Notre pays est une puissance agricole. Nous sommes le premier pays producteur mondial de cacao. Depuis 2015, nous sommes aussi devenus le premier pays producteur mondial d’anacarde. Nous occupons aussi la première place mondiale de producteur de noix de colas, avec près de 300.000 tonnes. La Côte d’Ivoire est également le premier pays africain producteur d’huile de palme, d’hévéa, etc. Au-delà de ces résultats, il nous reste désormais à passer à l’étape suivante, à savoir la transformation locale de nos productions. Et sur ce point, nous avons une expérience à tirer du Maroc. C’est la raison pour laquelle, j’invite le secteur privé marocain à venir investir dans la transformation, la valorisation et la modernisation de l’agriculture en Côte d’Ivoire. Les Marocains ont acquis beaucoup d’expérience dans plusieurs domaines dont la Côte d’Ivoire pourra s’inspirer.

Quelles sont les performances de l’agriculture ivoirienne, surtout à l’export ?
Nous avons accru notre production de rente de 14%, celle vivrière de 28%. Aujourd’hui, l’agriculture ivoirienne totalise une production de 24 millions de tonnes, soit une moyenne de plus d’1 million de tonnes par tête d’habitant. Ces résultats font de la Côte d’Ivoire une puissance agricole. Notre objectif est de consolider cette position de puissance agricole en passant à l’étape de la transformation. Actuellement, seuls 20% de notre production sont transformés localement. Nous voulons hausser ce chiffre à 100% afin de moderniser par la même occasion nos systèmes de production et de commercialisation.

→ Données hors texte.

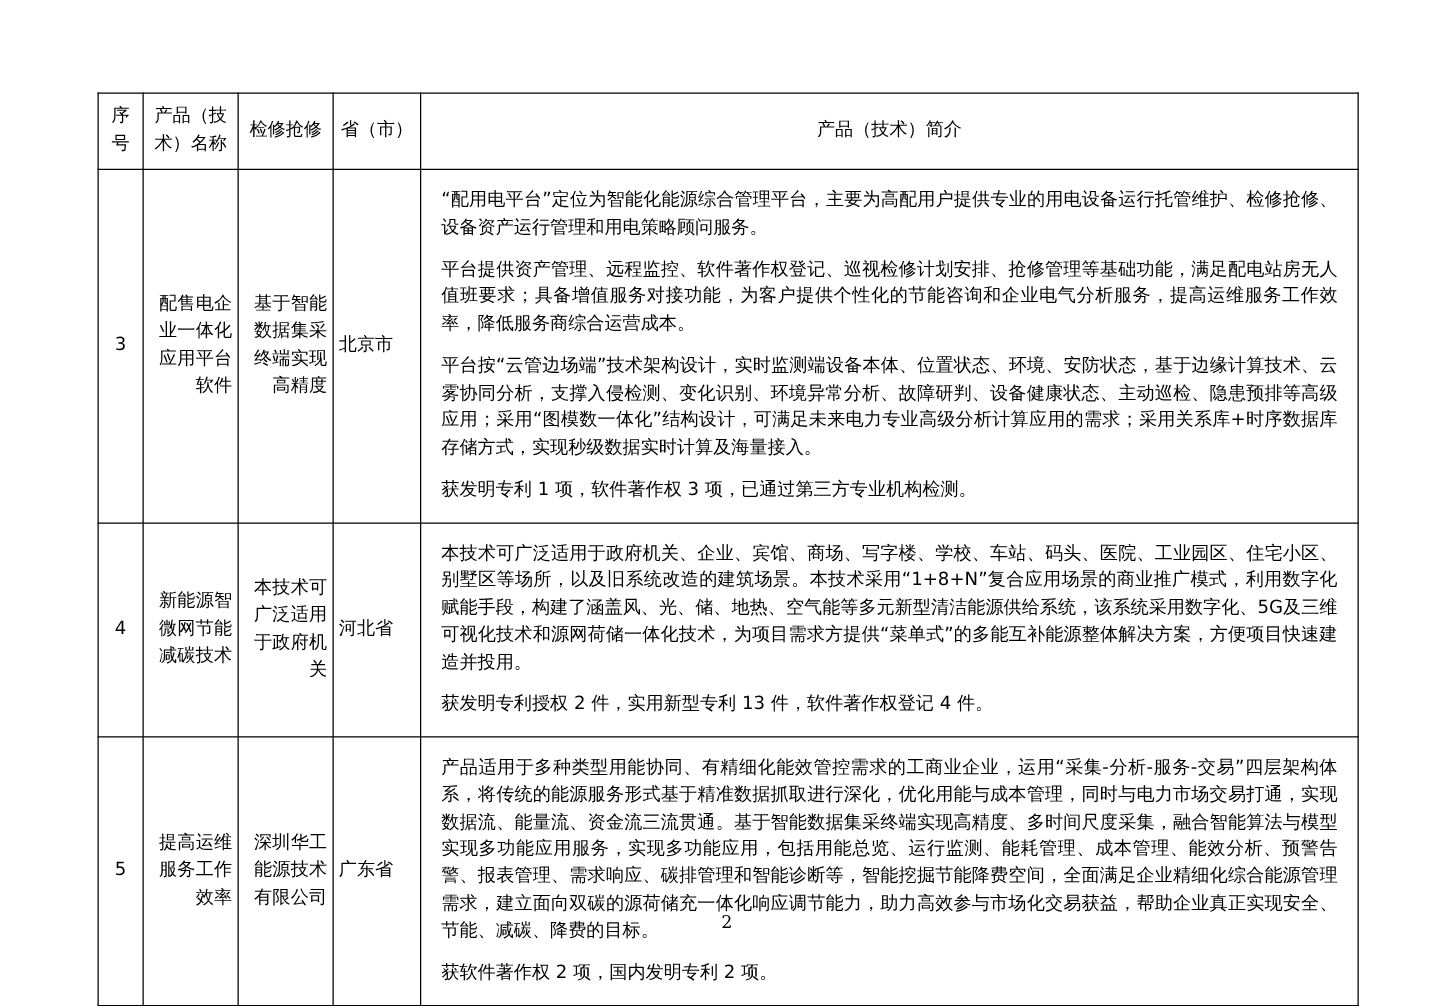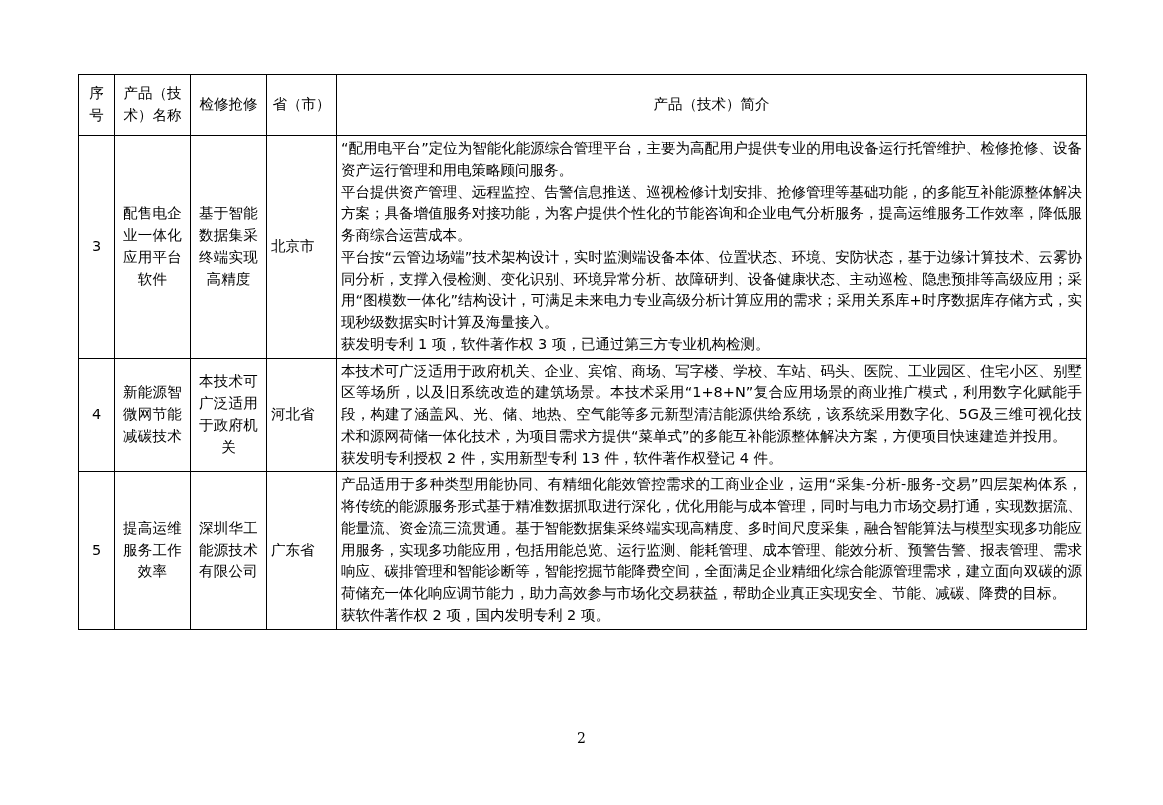--- a/index.html
+++ b/index.html
@@ -50,34 +50,34 @@
     line-height: 1.35;
   }
   .cell-center {
     text-align: left;
   }
   .cell-no {
     text-align: center;
     font-size: 14.5px;
   }
   .cell-narrow {
-    text-align: center;
+    text-align: right;
     font-size: 14.5px;
     line-height: 1.55;
     letter-spacing: 0.2px;
   }
   .desc {
     text-align: justify;
     text-justify: inter-ideograph;
     font-size: 14.6px;
     line-height: 1.62;
     padding: 3px 6px 3px 6px;
   }
   .desc p {
-    margin: 0;
+    margin: 12px;
     text-indent: 0;
   }
   .page-number {
     position: absolute;
     left: 0;
     top: 730px;
     width: 1163px;
     text-align: center;
     font-size: 14px;
     font-family: "DejaVu Serif", "Liberation Serif", serif;
@@ -106,21 +106,21 @@
       </tr>
     </thead>
     <tbody>
       <tr>
         <td class="cell-no">3</td>
         <td class="cell-narrow">配售电企业一体化应用平台软件</td>
         <td class="cell-narrow">基于智能数据集采终端实现高精度</td>
         <td class="cell-center">北京市</td>
         <td class="desc">
           <p>“配用电平台”定位为智能化能源综合管理平台，主要为高配用户提供专业的用电设备运行托管维护、检修抢修、设备资产运行管理和用电策略顾问服务。</p>
-          <p>平台提供资产管理、远程监控、告警信息推送、巡视检修计划安排、抢修管理等基础功能，的多能互补能源整体解决方案；具备增值服务对接功能，为客户提供个性化的节能咨询和企业电气分析服务，提高运维服务工作效率，降低服务商综合运营成本。</p>
+          <p>平台提供资产管理、远程监控、软件著作权登记、巡视检修计划安排、抢修管理等基础功能，满足配电站房无人值班要求；具备增值服务对接功能，为客户提供个性化的节能咨询和企业电气分析服务，提高运维服务工作效率，降低服务商综合运营成本。</p>
           <p>平台按“云管边场端”技术架构设计，实时监测端设备本体、位置状态、环境、安防状态，基于边缘计算技术、云雾协同分析，支撑入侵检测、变化识别、环境异常分析、故障研判、设备健康状态、主动巡检、隐患预排等高级应用；采用“图模数一体化”结构设计，可满足未来电力专业高级分析计算应用的需求；采用关系库+时序数据库存储方式，实现秒级数据实时计算及海量接入。</p>
           <p>获发明专利 1 项，软件著作权 3 项，已通过第三方专业机构检测。</p>
         </td>
       </tr>
       <tr>
         <td class="cell-no">4</td>
         <td class="cell-narrow">新能源智微网节能减碳技术</td>
         <td class="cell-narrow">本技术可广泛适用于政府机关</td>
         <td class="cell-center">河北省</td>
         <td class="desc">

Comment la Côte d’Ivoire fait-elle face à la chute des prix des matières ?
La seule façon de résister à la chute des prix des matières premières, c’est de les valoriser sur place. Cela permet non seulement d’avoir une prise sur l’évolution des prix des matières premières, mais surtout de diversifier l’économie afin qu’elle ne repose pas uniquement sur l’exploitation brute des ressources naturelles. Le développement de l’industrie soutient l’essor du secteur tertiaire et celui des services. Ceci contribue à la diversification de l’économie et nous aide à résister aux chocs extérieurs.


 

Nouveaux accords de partenariat entre le Maroc et la Côte d’Ivoire
Le Maroc et la Côte d’Ivoire ont procédé, mercredi 27 avril à Meknès, à la signature d’accords-cadres de partenariat en marge de la 11e édition du Salon international de l’agriculture au Maroc. Ces accords ont été conclus du côté marocain par l’Agence de développement agricole (ADA) et l’Agence marocaine de coopération internationale (AMCI) et du côté ivoirien par l’Agence nationale d’appui au développement rural (ANADER) et l’Agropôle Afrique (APA). En vertu de ces conventions, les parties signataires veulent, entre autres, promouvoir le financement des formations et transferts de technologies dans le cadre de la Coopération technique triangulaire (CTT) ainsi que le partage d’expériences dans le domaine des productions animales et végétales. Elles ambitionnent aussi de favoriser l’accompagnement dans le processus d’homologation des produits de production, la promotion et la distribution d’aliments pour bétails et volailles ainsi que des produits vétérinaires fabriqués au Maroc.